In fact, there will be little to no meaningful role for the community at all. No planned schedule of events, community engagement projects, let alone anything for kids.

The building will be available only for dry hire, at prohibitively high rates.

This is not the community arts centre that was promised, nor does it make the building genuinely accessible to the people it was meant to serve.

This year’s Crouch End Festival (June 13 to 20) will not be able to use the Town Hall due to costs.

This is a betrayal of the Crouch End community, and of the wider borough. So it is no surprise that the arts and creative community are furious.

Chris Arnold says the Crouch End Festival will not be using Hornsey Town Hall this year (Image: Chris Arnold)

This approach prioritises money over people. There is already talk of boycotting the venue, although most community groups are priced out before they even reach that point.

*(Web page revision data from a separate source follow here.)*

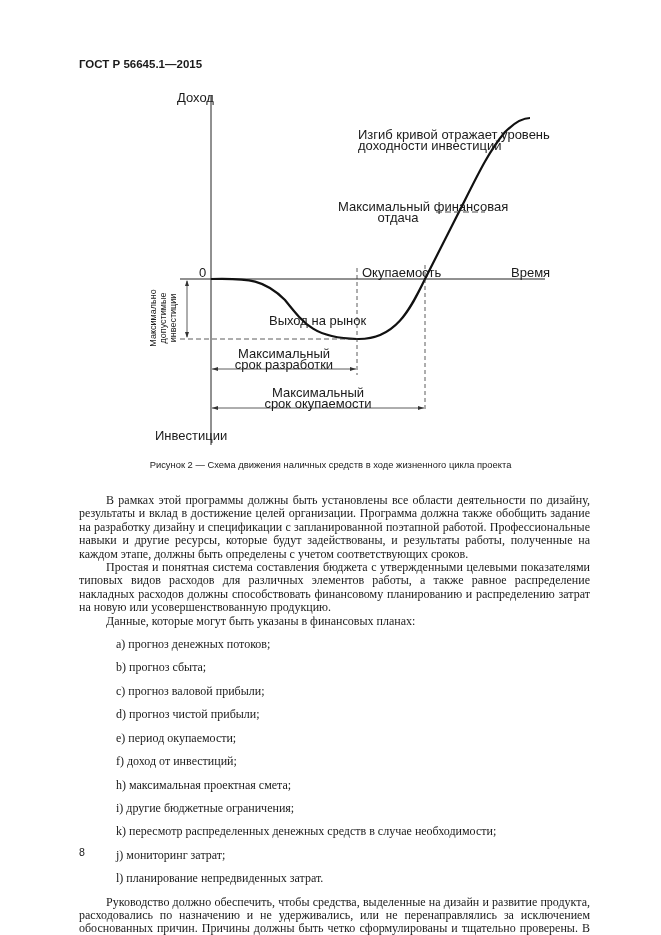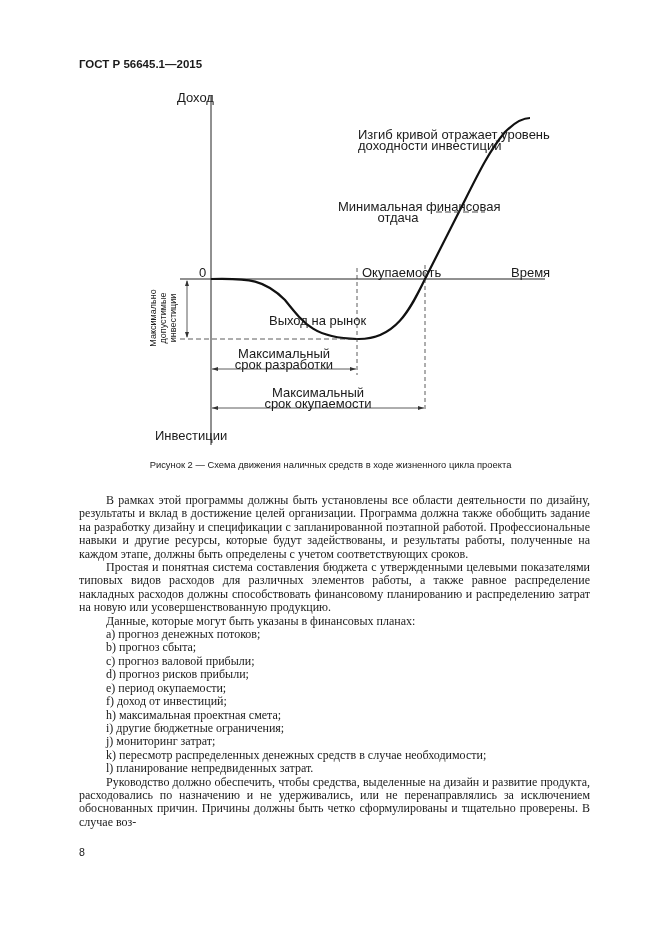"Минимальная финансовая" div.lbl { text: Минимальная -> Максимальный }
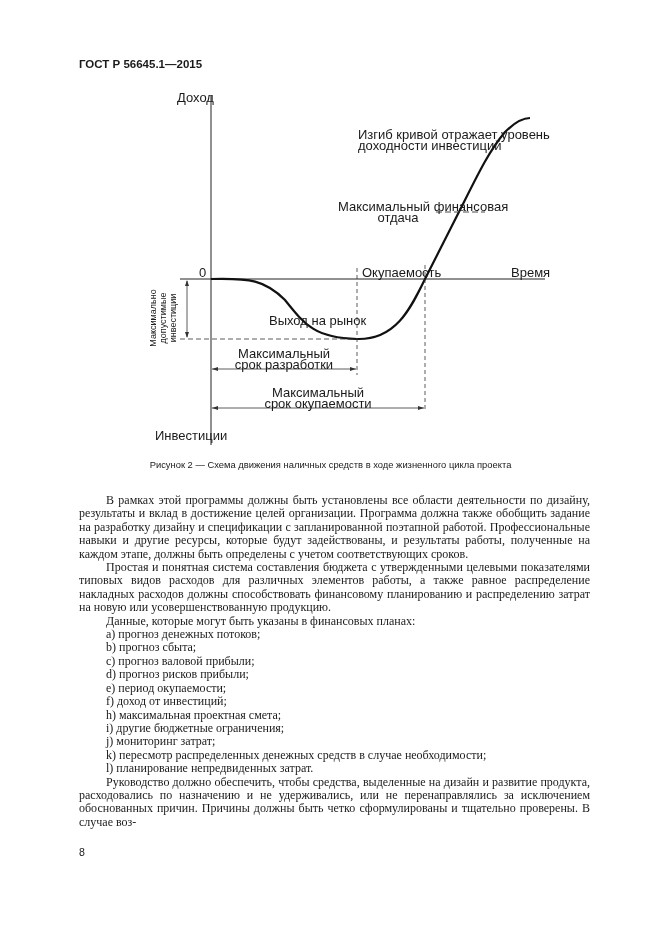"a) прогноз денежных потоков;" .body .li { margin: 0 -> 10px }
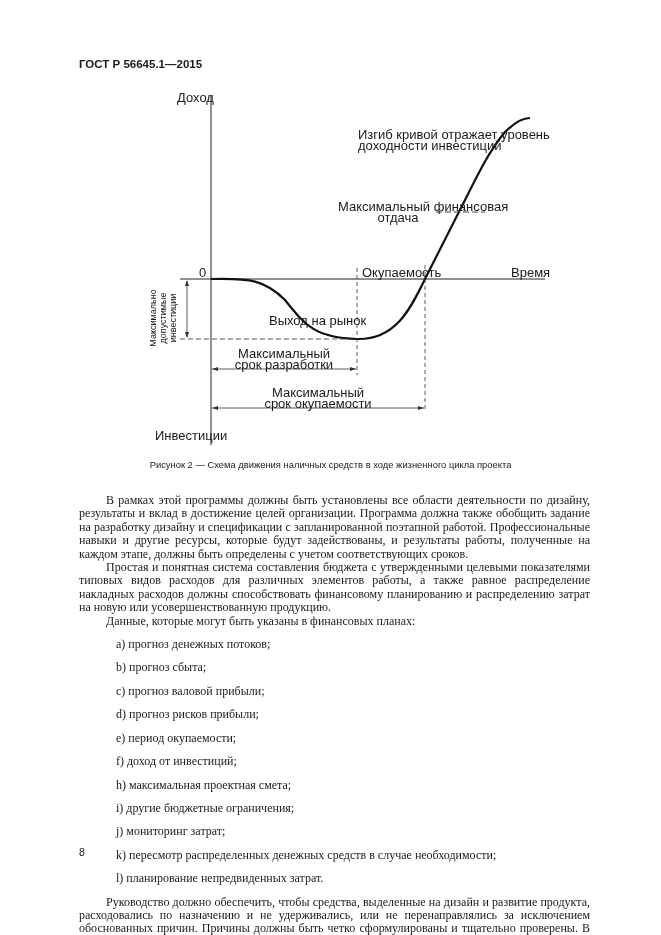"d) прогноз рисков прибыли;" div.li { text: рисков -> чистой }
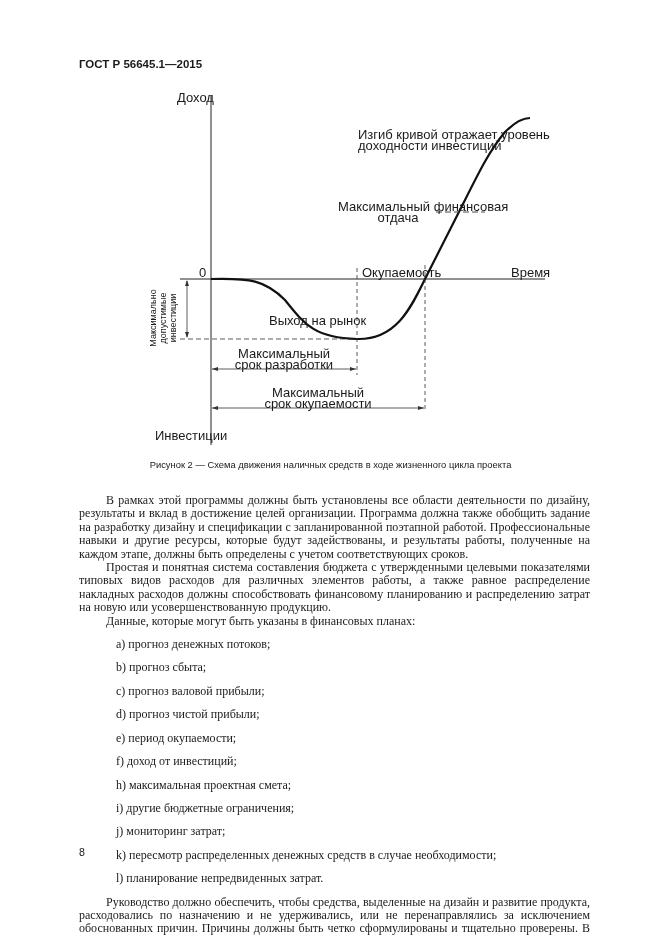"j) мониторинг затрат;" div.li { order: before "k) пересмотр распределенных денежных" -> after "k) пересмотр распределенных денежных" }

One estimate suggests that hiring the Assembly Hall would cost a community group close to £3,000 for room hire and additional costs.

By comparison, a similar-sized local venue, Holy Innocents, charges around £300, which includes lighting and a PA, and it has better acoustics.

One attendee at the meeting told me bluntly that the owners and their appointed operators simply do not care, though this was expressed with considerably more emotion.

Unknown to two people I spoke to in General Projects (which manages the space hire and workspace), the building is currently being sold – a process likely to take another six months. In the meantime, nothing is happening.

No surprise, as the building isn’t finished yet, that their commercial ambitions are falling short – bookings have already been lost because key spaces, including the Assembly Hall, remain unfinished.

This is the hall where the Kinks and Queen once played, yet there is no PA system, AV (audio visual), lighting, and not even a power socket on the stage! And only enough chairs for half an audience.

While the restoration work has been amazing, look at any image of the hall before and now and you’ll see it’s just the bare bones of what it was. On the Town Hall website it shows the artist impression – a full show with curtains, backdrop and lights – a very deceptive image.

There are also no catering facilities. As one event organiser put it: “Let us know when it’s actually finished.”

Yet there are no short-term plans to complete the fit-out. No budget we are told.

This situation is also a serious blow to Haringey’s Borough of Culture ambitions for 2027. Another great venue has effectively been brutally removed from use.

What was once a thriving, genuinely brilliant community arts centre under ANA was lost when the building was sold in 2015. Under the Far East Consortium, that loss has become permanent. So much for promises.

To quote one member of the community, “First the town hall was sold. Then the new owners sold the community down the river.”

A word of advice to the current and future owners, from an artist who is very upset, “Hell has no fury like Crouch End scorned”.

  • Chris Arnold is co-founder and director of the Crouch End Festival.